Blending Vectors of U8 Values

Bear with me as I'm an experienced JavaScript coder but brand new to Rust so I'm having trouble with this task.

Here is the basic problem. Let's say I have a group of vectors with u8 values. They would look like this:

let vec1 = vec![0,0,2,2,4,4];
let vec2 = vec![1,1,0,0,0,0];
let vec3 = vec![0,0,0,0,3,3];

Then let's say I have a second, smaller Vec that represents a "null" slice, such that I want to find the first matching slice of the collection and return that. In this example, the null slice would be:

let null_slice = vec![0,0];

Finally, the result I want is a single vector that matches [1,1,2,2,3,3]
That is, jumping by two (the length of the null slice) and going last to first, I want to return the first slice that doesn't match null. So slice one is 1,1, then slice two is 2, 2, then slice 3 is 3,3, then I put them all into a single vector. Note that it should not use 4,4 in the last block as 3,3 would be found first and therefore it will stop searching.

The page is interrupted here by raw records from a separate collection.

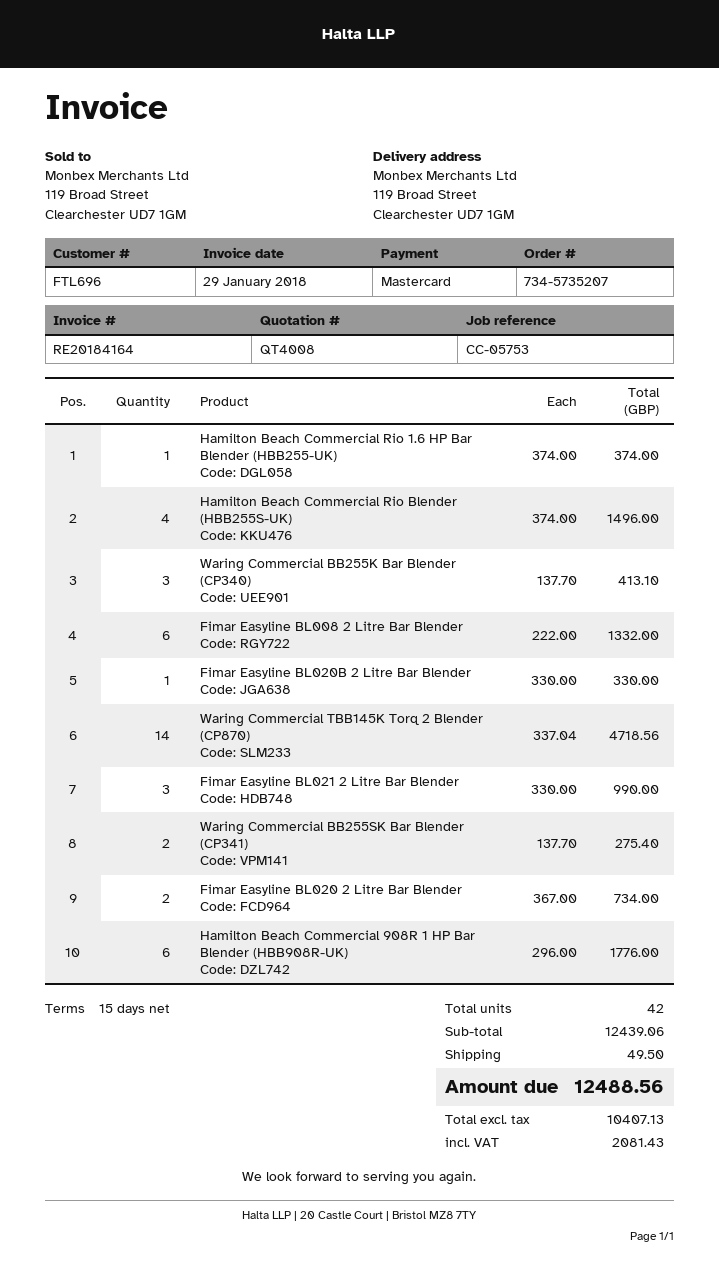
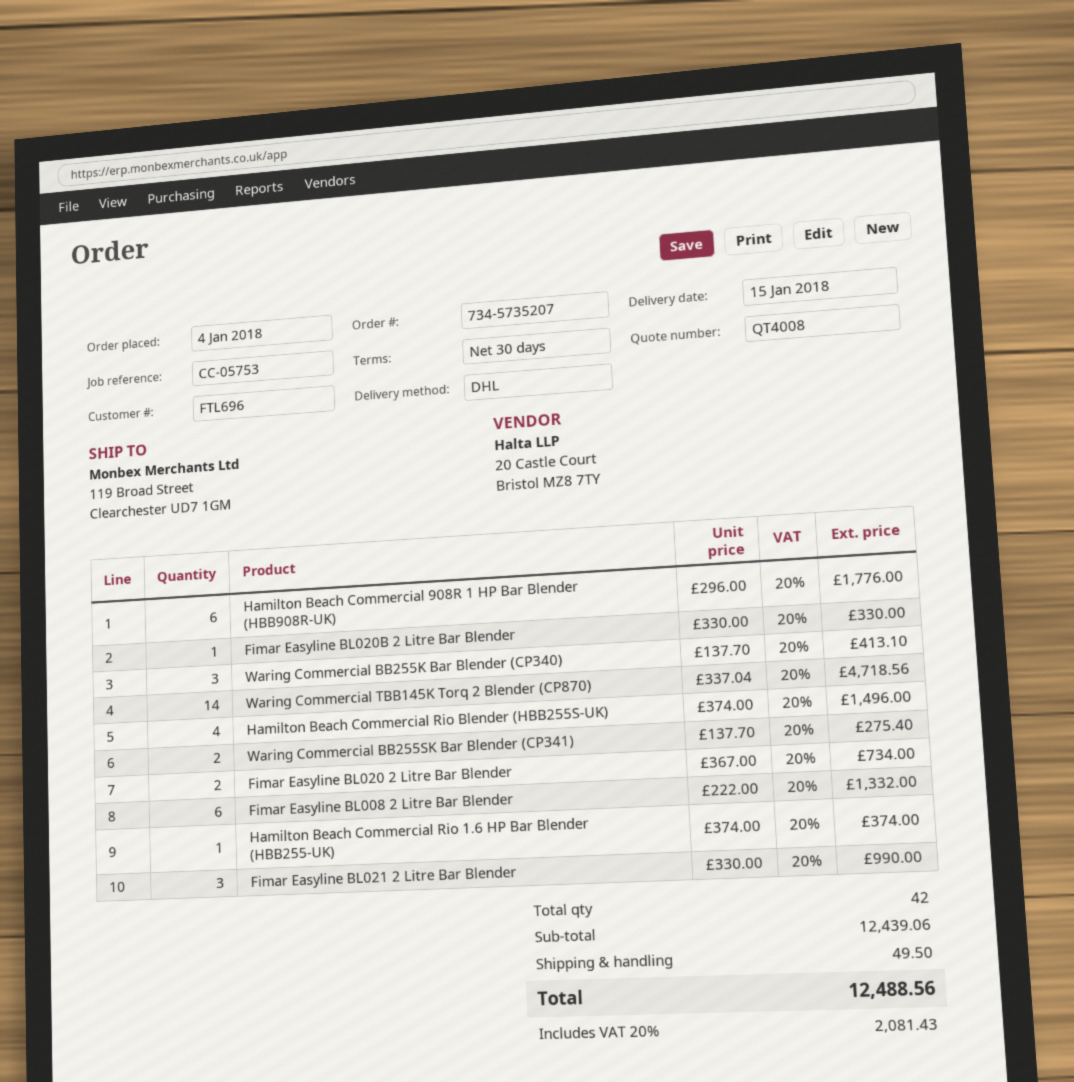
payment terms: 15 days -> 30 days

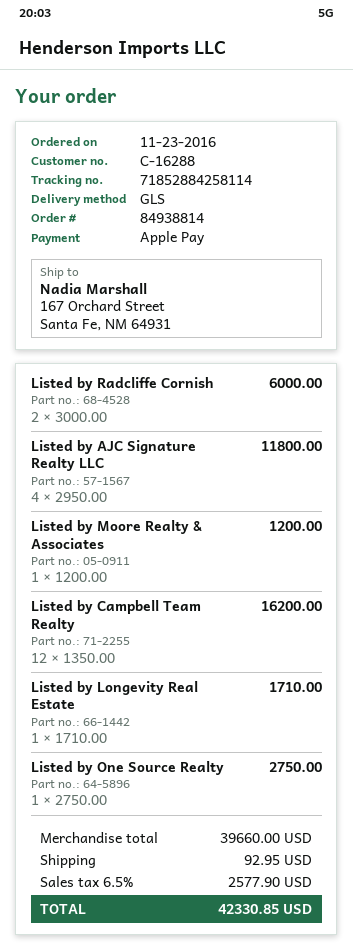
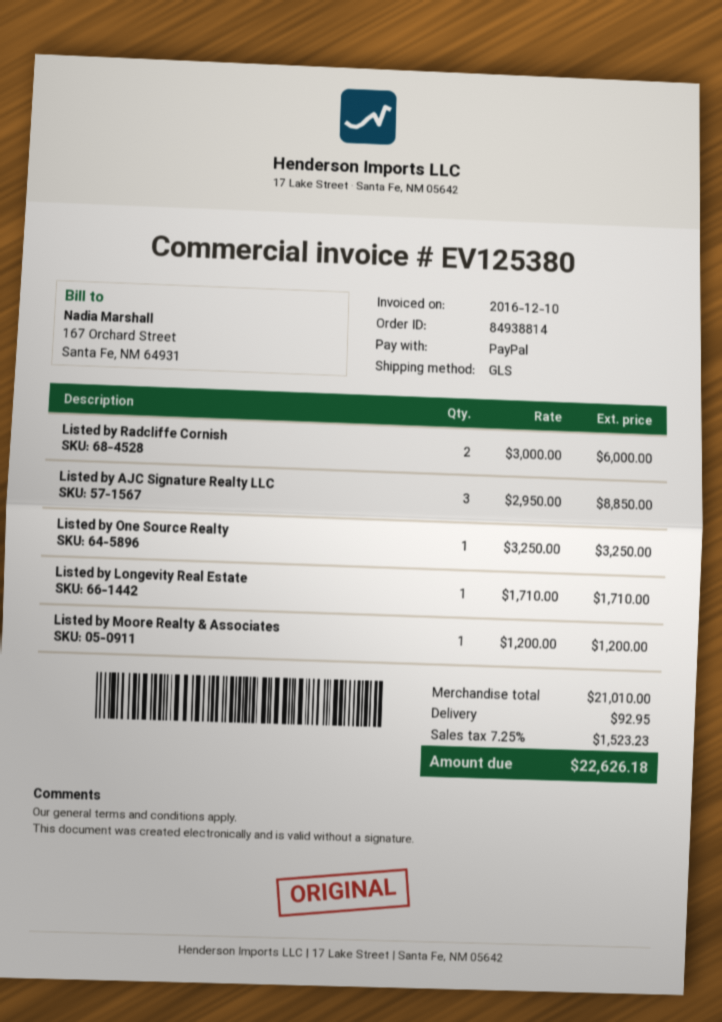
payment method: Apple Pay -> PayPal
Listed by AJC Signature Realty LLC: 4 x 2950.00 = 11800.00 -> 3 x 2950.00 = 8850.00
Listed by Campbell Team Realty: 12 x 1350.00 = 16200.00 -> none
Listed by One Source Realty: 1 x 2750.00 = 2750.00 -> 1 x 3250.00 = 3250.00
subtotal: 39660.00 -> 21010.00
tax: 6.5% = 2577.90 -> 7.25% = 1523.23
total: 42330.85 -> 22626.18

This is easy in JavaScript, but in Rust I keep creating this mangled heap of iterators and I know there's a better way. Any clues here?

EDIT: One more note is that this would be an unknown number of vectors to merge. Anything from 1 to 20 vectors in most use cases.

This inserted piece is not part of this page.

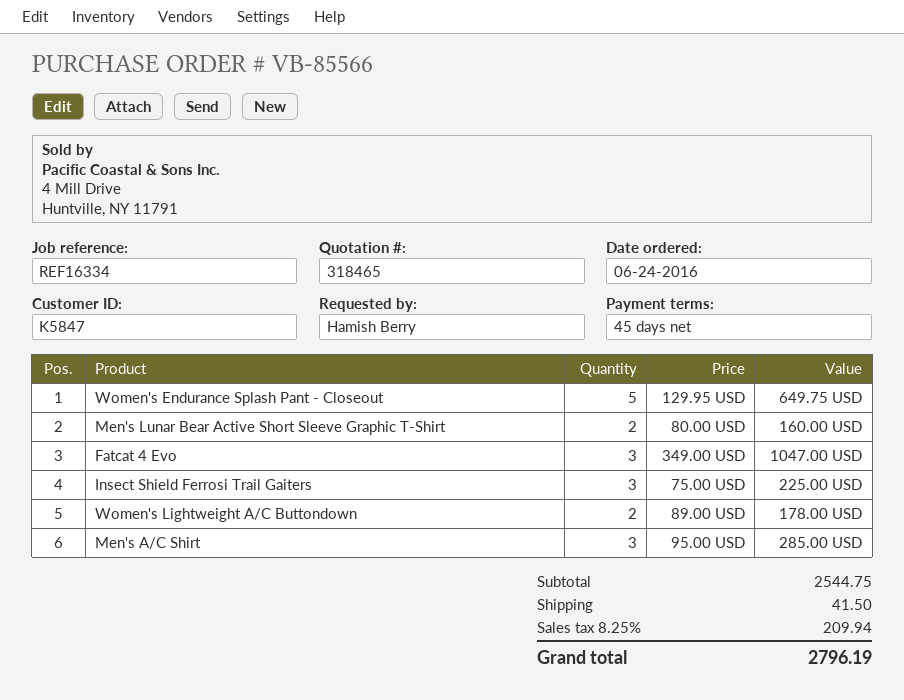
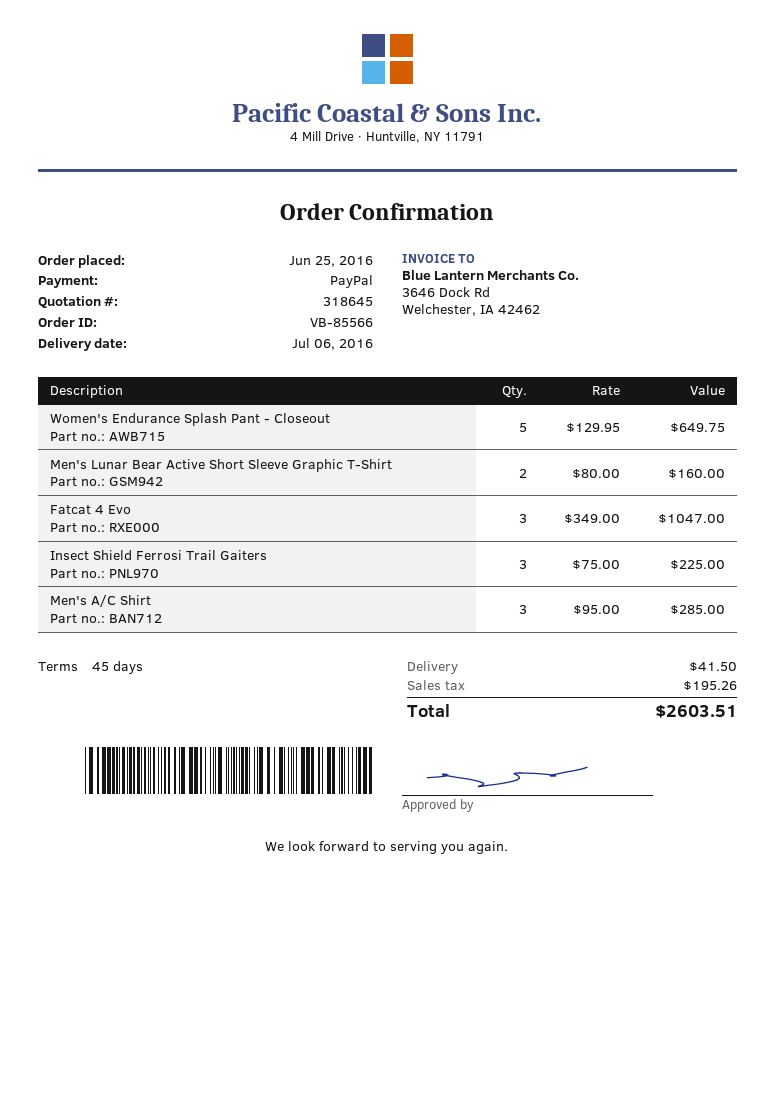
quote number: 318465 -> 318645
order date: 2016-06-24 -> 2016-06-25
Women's Lightweight A/C Buttondown: 2 x 89.00 = 178.00 -> none
tax: 209.94 -> 195.26
total: 2796.19 -> 2603.51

Can you show us how you would implement it in JavaScript? Often it's easy enough to mechanically translate a for(var i = 0; i < vec1.length; i++) loop into Rust. You can even do something similar to JavaScript's map() and filter() with iterators if you collect() into intermediate lists.

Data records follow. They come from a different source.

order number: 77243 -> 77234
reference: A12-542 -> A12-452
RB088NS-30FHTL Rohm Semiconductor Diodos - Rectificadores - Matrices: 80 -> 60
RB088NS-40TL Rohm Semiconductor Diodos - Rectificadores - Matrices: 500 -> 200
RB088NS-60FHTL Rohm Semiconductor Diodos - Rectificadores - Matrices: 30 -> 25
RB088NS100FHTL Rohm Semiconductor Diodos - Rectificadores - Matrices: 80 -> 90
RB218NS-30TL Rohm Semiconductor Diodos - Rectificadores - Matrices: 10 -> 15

I'm not sure I understand what you want, but if I do, then it's pretty simple to do naïvely:

fn blend<T>(haystacks: &[&[T]], needle: &[T]) -> Vec<T>
where
    T: PartialEq + Clone
{
    if haystacks.is_empty() { return Vec::new() };

    let mut iters: Vec<_> = haystacks.iter().rev().map(|hs| hs.chunks(needle.len())).collect();
    let mut result = Vec::with_capacity(haystacks[0].len());

    loop {
        let mut found = false;

        for iter in &mut iters {
            let Some(slice) = iter.next() else { return result };

            if slice != needle && !found {
                result.extend_from_slice(slice);
                found = true;
            }
        }
    }
}
4 Likes

Absolutely. Let me demonstrate (not tested here, but it should work as an example).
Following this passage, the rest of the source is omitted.